Re: parquet partition discovery

2015-04-08 Thread Michael Armbrust
Back to the user list so everyone can see the result of the discussion...

Ah. It all makes sense now. The issue is that when I created the parquet
 files, I included an unnecessary directory name (data.parquet) below the
 partition directories. It’s just a leftover from when I started with
 Michael’s sample code and it only made sense before I added the partition
 directories. I probably thought it was some magic name that was required
 when spark scanned for parquet files. The structure looks something like
 this:



 drwxr-xr-x   - user supergroup  0 2015-04-02 13:17
 hdfs://host/tablename/date=20150302/sym=A/data.parquet/...

 If I just move all the files up a level (there goes a day of work) , the
 existing code should work fine. Whether it’s useful to handle intermediate
 non-partition directories or whether that just creates some extra risk I
 can’t say, since I’m new to all the technology in this whole stack.


I'm mixed here.  There is always a tradeoff between silently ignoring
structure that people might not be aware of (and thus might be a bug) and
just working.  Having this as an option at least certainly seems
reasonable.  I'd be curious if anyone had other thoughts?


   Unfortunately, it takes many minutes (even with mergeSchema=false) to
 create the RDD. It appears that the whole data store will still be
 recursively traversed (even with mergeSchema=false, a manually specified
 schema, and a partition spec [which I can’t pass in through a public API])
 so that all of the metadata FileStatuses can be cached. In my case I’m
 going to have years of data, so there’s no way that will be feasible.



 Should I just explicitly load the partitions I want instead of using
 partition discovery? Is there any plan to have a less aggressive version of
 support for partitions, where metadata is only cached for partitions that
 are used in queries?


We improved the speed here in 1.3.1 so I'd be curious if that helps.  We
definitely need to continue to speed things up here though.  We have to
enumerate all the partitions so we know what data to read when a query
comes in, but I do think we can parallelize it or something.


Re: parquet partition discovery

2015-04-08 Thread Cheng Lian



On 4/9/15 3:09 AM, Michael Armbrust wrote:

Back to the user list so everyone can see the result of the discussion...

Ah. It all makes sense now. The issue is that when I created the
parquet files, I included an unnecessary directory name
(data.parquet) below the partition directories. It’s just a
leftover from when I started with Michael’s sample code and it
only made sense before I added the partition directories. I
probably thought it was some magic name that was required when
spark scanned for parquet files. The structure looks something
like this:

drwxr-xr-x   - user supergroup  0 2015-04-02 13:17
hdfs://host/tablename/date=20150302/sym=A/data.parquet/...

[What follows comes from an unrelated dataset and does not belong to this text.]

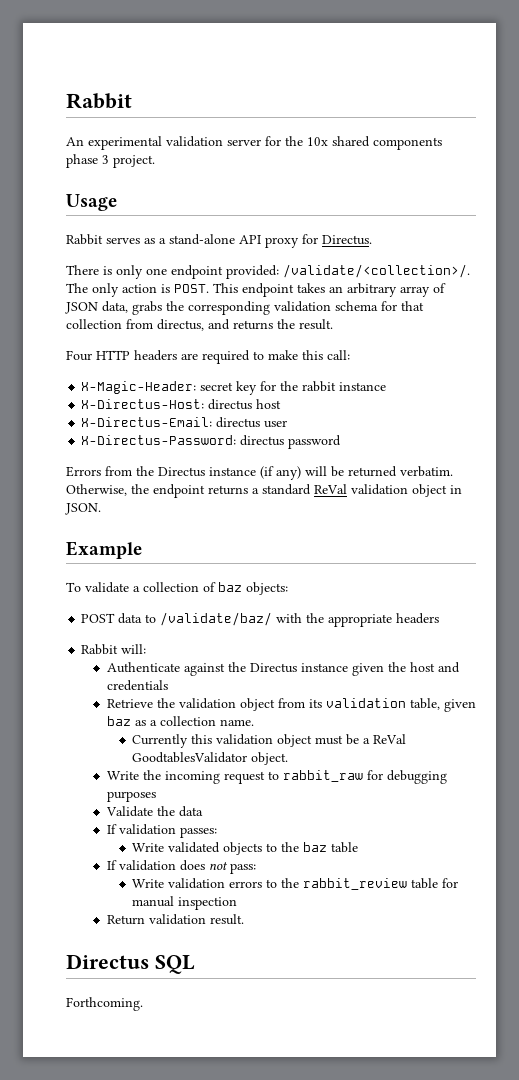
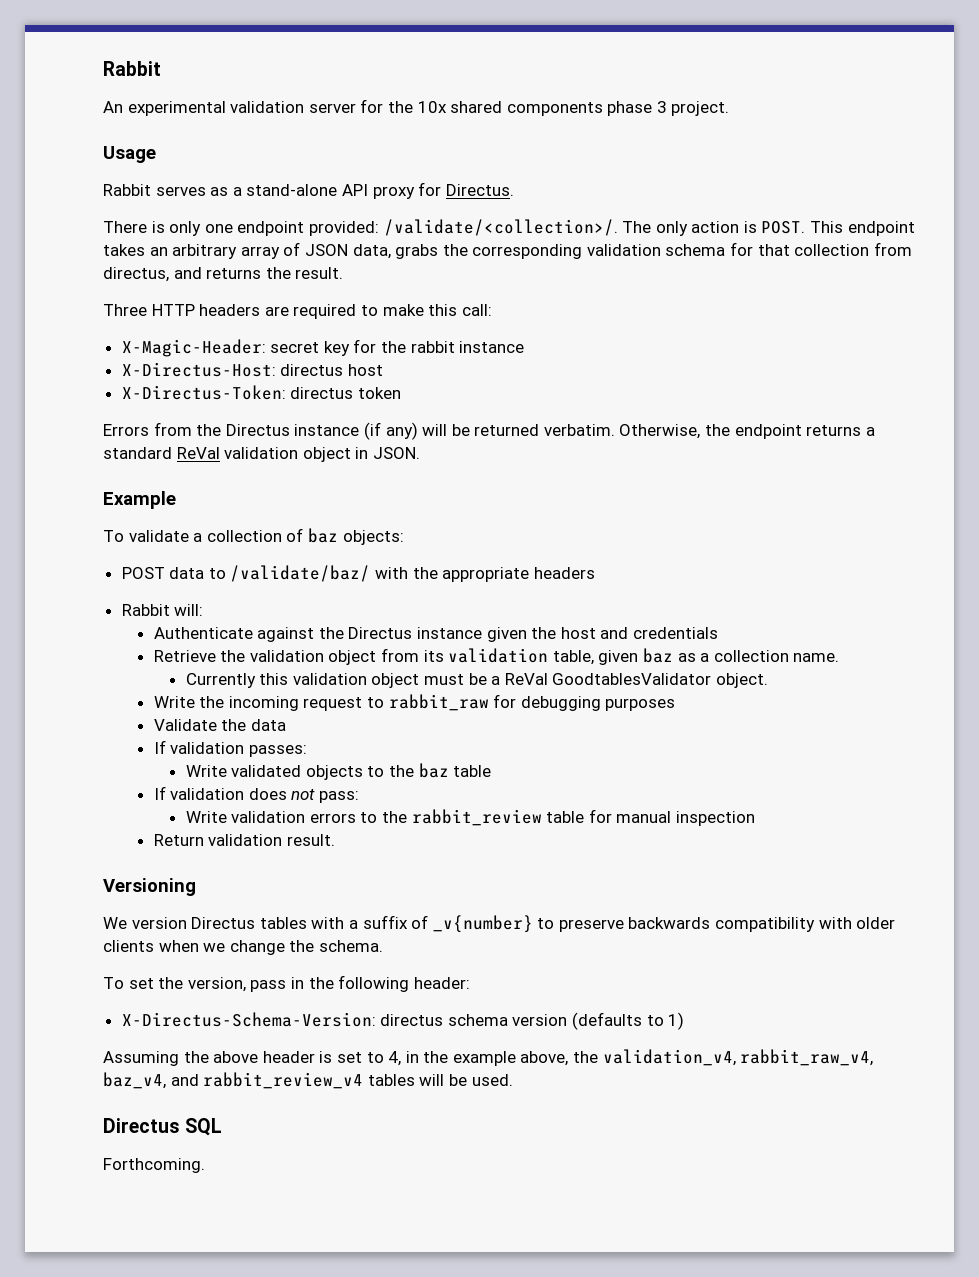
[66,350,92,361] Four -> [103,304,147,316] Three
[81,417,288,428] [81,435,342,449] X-Directus-Email: directus user // X-Directus-Password: directus password -> [121,385,401,400] X-Directus-Token: directus token
(244, 919) none -> [103,878,196,896] [103,915,896,933] [103,940,383,955] [103,975,470,992] [121,1012,685,1030] [103,1049,874,1066] [103,1072,513,1089] // Versioning // We version Directus tables with a suffix of _v{number} to preserve backwards compatibility with older clients when we change the schema. // To set the version, pass in the following header: // X-Directus-Schema-Version: directus schema version (defaults to 1) // Assuming the above header is set to 4, in the example above, the validation_v4, rabbit_raw_v4, baz_v4, and rabbit_review_v4 tables will be used.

If I just move all the files up a level (there goes a day of work)
, the existing code should work fine. Whether it’s useful to
handle intermediate non-partition directories or whether that just
creates some extra risk I can’t say, since I’m new to all the
technology in this whole stack.


I'm mixed here.  There is always a tradeoff between silently 
ignoring structure that people might not be aware of (and thus might 
be a bug) and just working. Having this as an option at least 
certainly seems reasonable.  I'd be curious if anyone had other thoughts?

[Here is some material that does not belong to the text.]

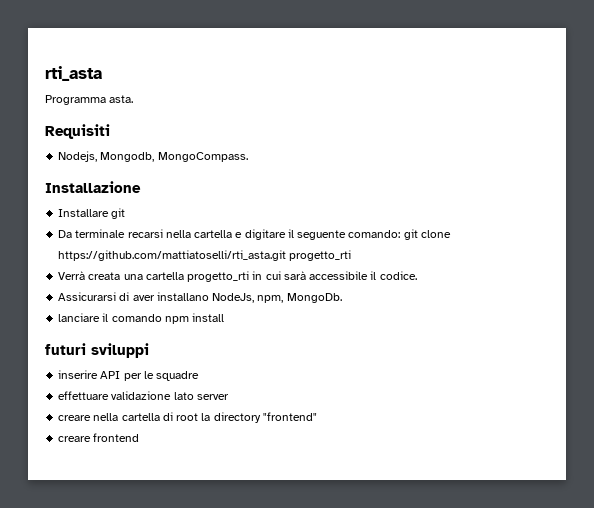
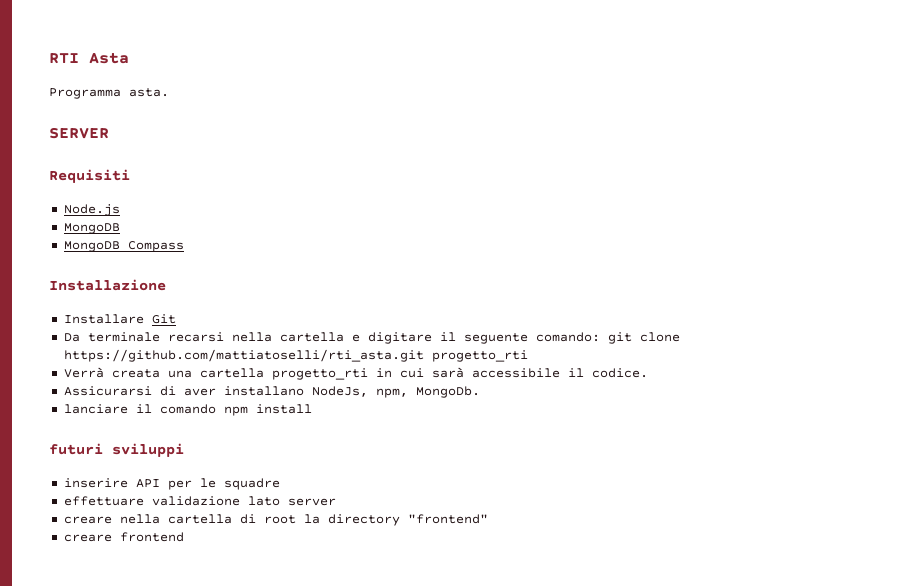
[45,66,102,81] rti_asta -> [49,52,129,64] RTI Asta
(134, 99) none -> [49,127,109,139] // SERVER
[58,151,248,162] Nodejs, Mongodb, MongoCompass. -> [63,204,120,216] [63,223,120,234] [63,241,184,252] Node.js // MongoDB // MongoDB Compass
[111,208,126,219] git -> [151,314,176,324] Git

Take the following directory name as an example:

   /path/to/partition/a=1/random/b=foo

One possible approach can be, we grab both a=1 and b=foo, then 
either report random by throwing an exception or ignore it with a WARN 
log.


Unfortunately, it takes many minutes (even with mergeSchema=false)
to create the RDD. It appears that the whole data store will still
be recursively traversed (even with mergeSchema=false, a manually
specified schema, and a partition spec [which I can’t pass in
through a public API]) so that all of the metadata FileStatuses
can be cached. In my case I’m going to have years of data, so
there’s no way that will be feasible.

Should I just explicitly load the partitions I want instead of
using partition discovery? Is there any plan to have a less
aggressive version of support for partitions, where metadata is
only cached for partitions that are used in queries?


We improved the speed here in 1.3.1 so I'd be curious if that helps.  
We definitely need to continue to speed things up here though.  We 
have to enumerate all the partitions so we know what data to read when 
a query comes in, but I do think we can parallelize it or something.

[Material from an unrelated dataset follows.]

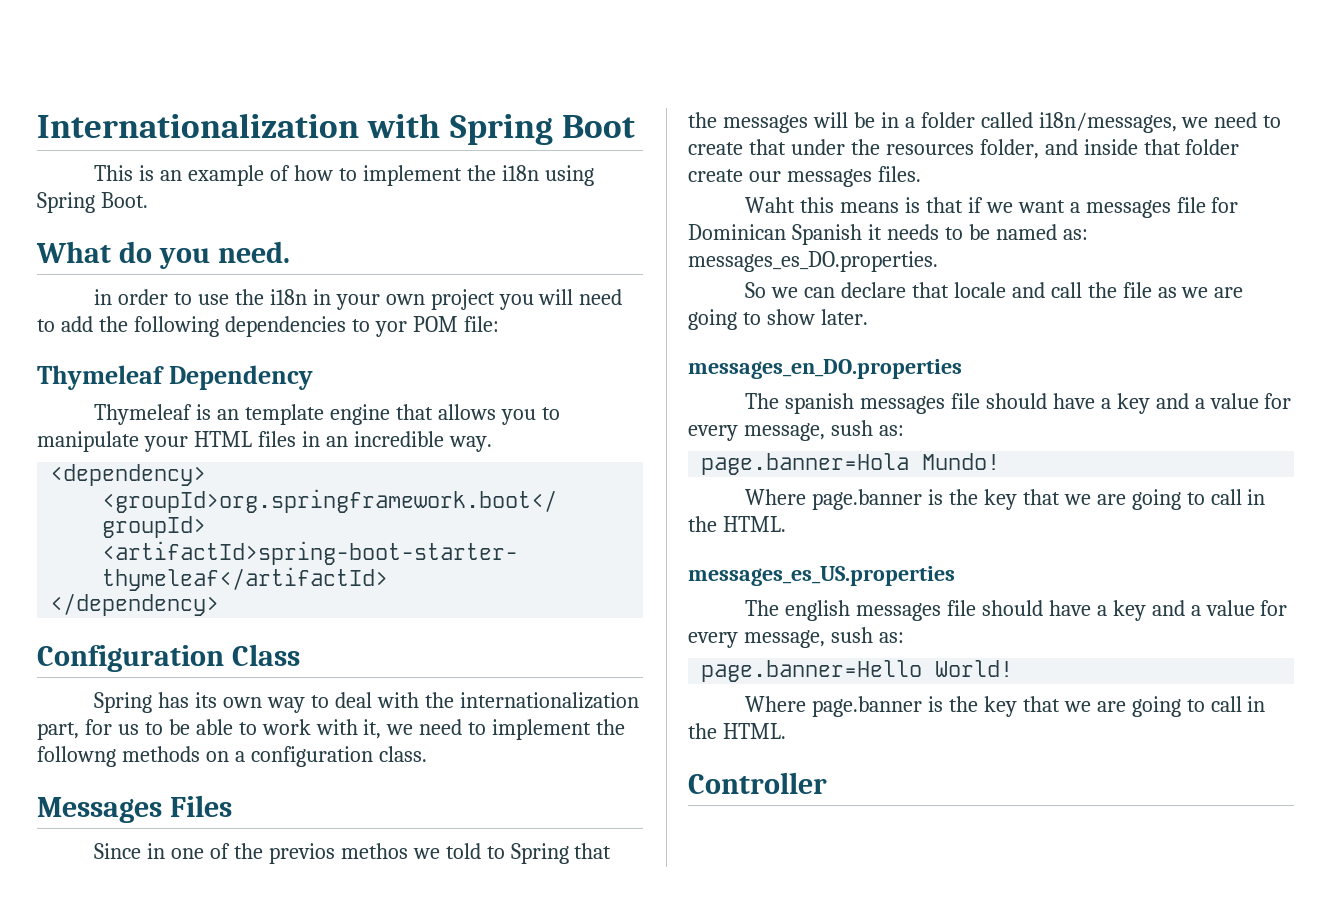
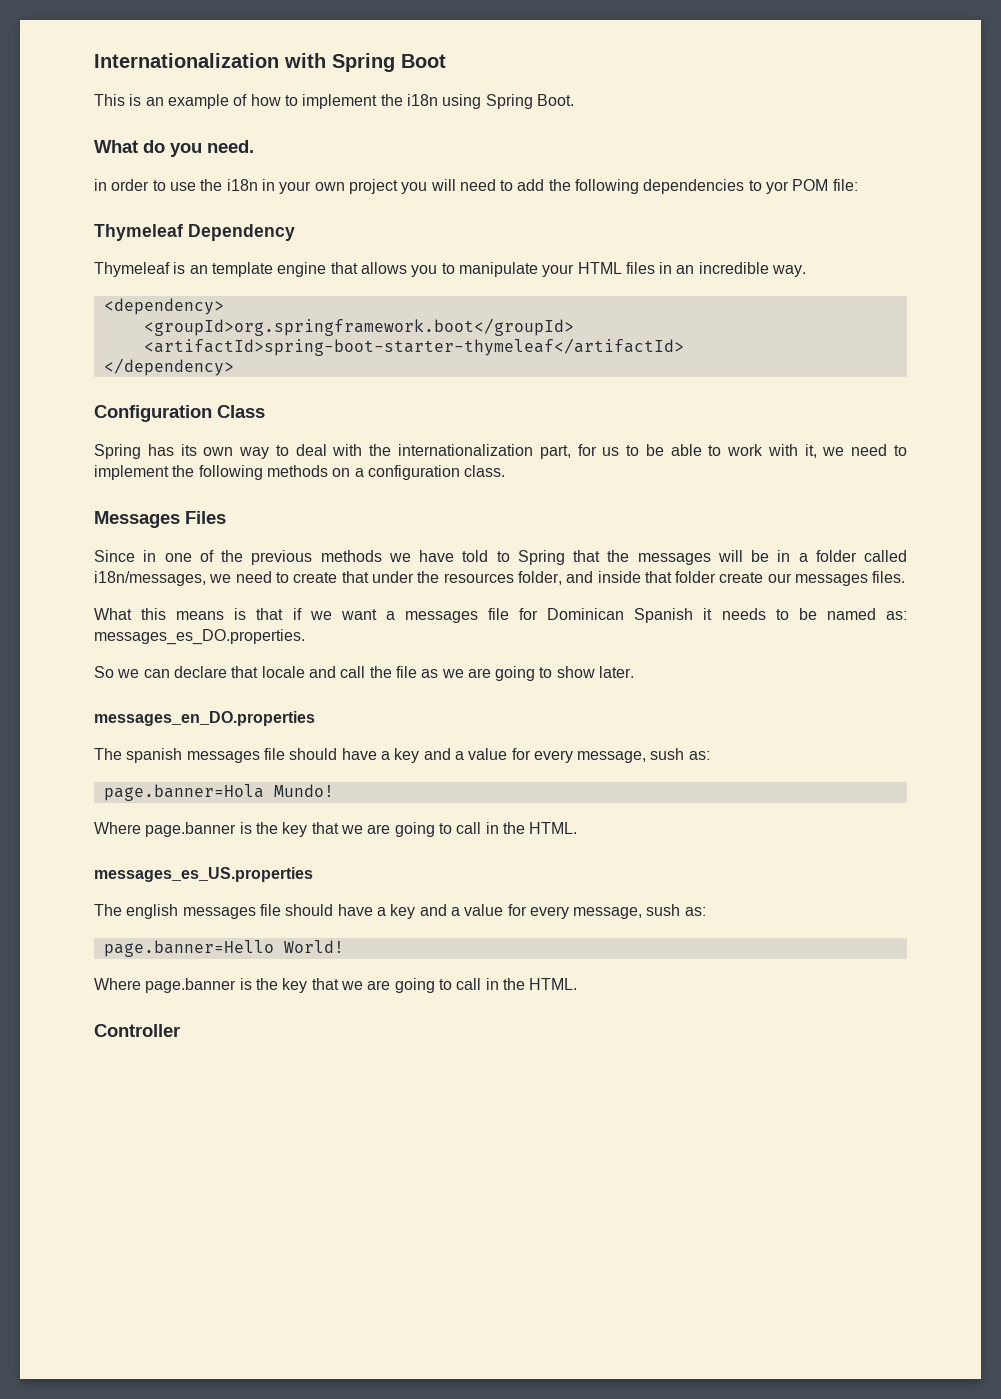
[37,746,116,767] followng -> [198,465,263,480] following
[268,843,440,864] previos methos we -> [251,550,454,565] previous methods we have
[745,197,796,213] Waht -> [94,608,132,620] What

parquet partition discovery

2015-04-07 Thread Christopher Petro
I was unable to get this feature to work in 1.3.0. I tried building off master 
and it still wasn't working for me. So I dug into the code, and I'm not sure 
how the parsePartition() was ever working. The while loop which walks up the 
parent directories in the path always terminates after a single iteration. I 
made a minor change and the partition discovery appears to work now.

Specifically, I changed

var chopped = path
while (!finished) {
  val maybeColumn = parsePartitionColumn(chopped.getName, 
defaultPartitionName)
  maybeColumn.foreach(columns += _)
  chopped = chopped.getParent
  finished = maybeColumn.isEmpty || chopped.getParent == null
}

To

var chopped = path
while (chopped != null) {
  val maybeColumn = parsePartitionColumn(chopped.getName, 
defaultPartitionName)
  maybeColumn.foreach(columns += _)
  chopped = chopped.getParent
}

Because the leaf nodes are always named data.parquet, this loop was terminating 
immediately after the first iteration. The only other thought I had is that the 
loop may have been intended to walk up the path until it stopped finding 
partition directories. In this case, the loop would work fine as is, but 
chopped should be initialized to path.getParent rather than path.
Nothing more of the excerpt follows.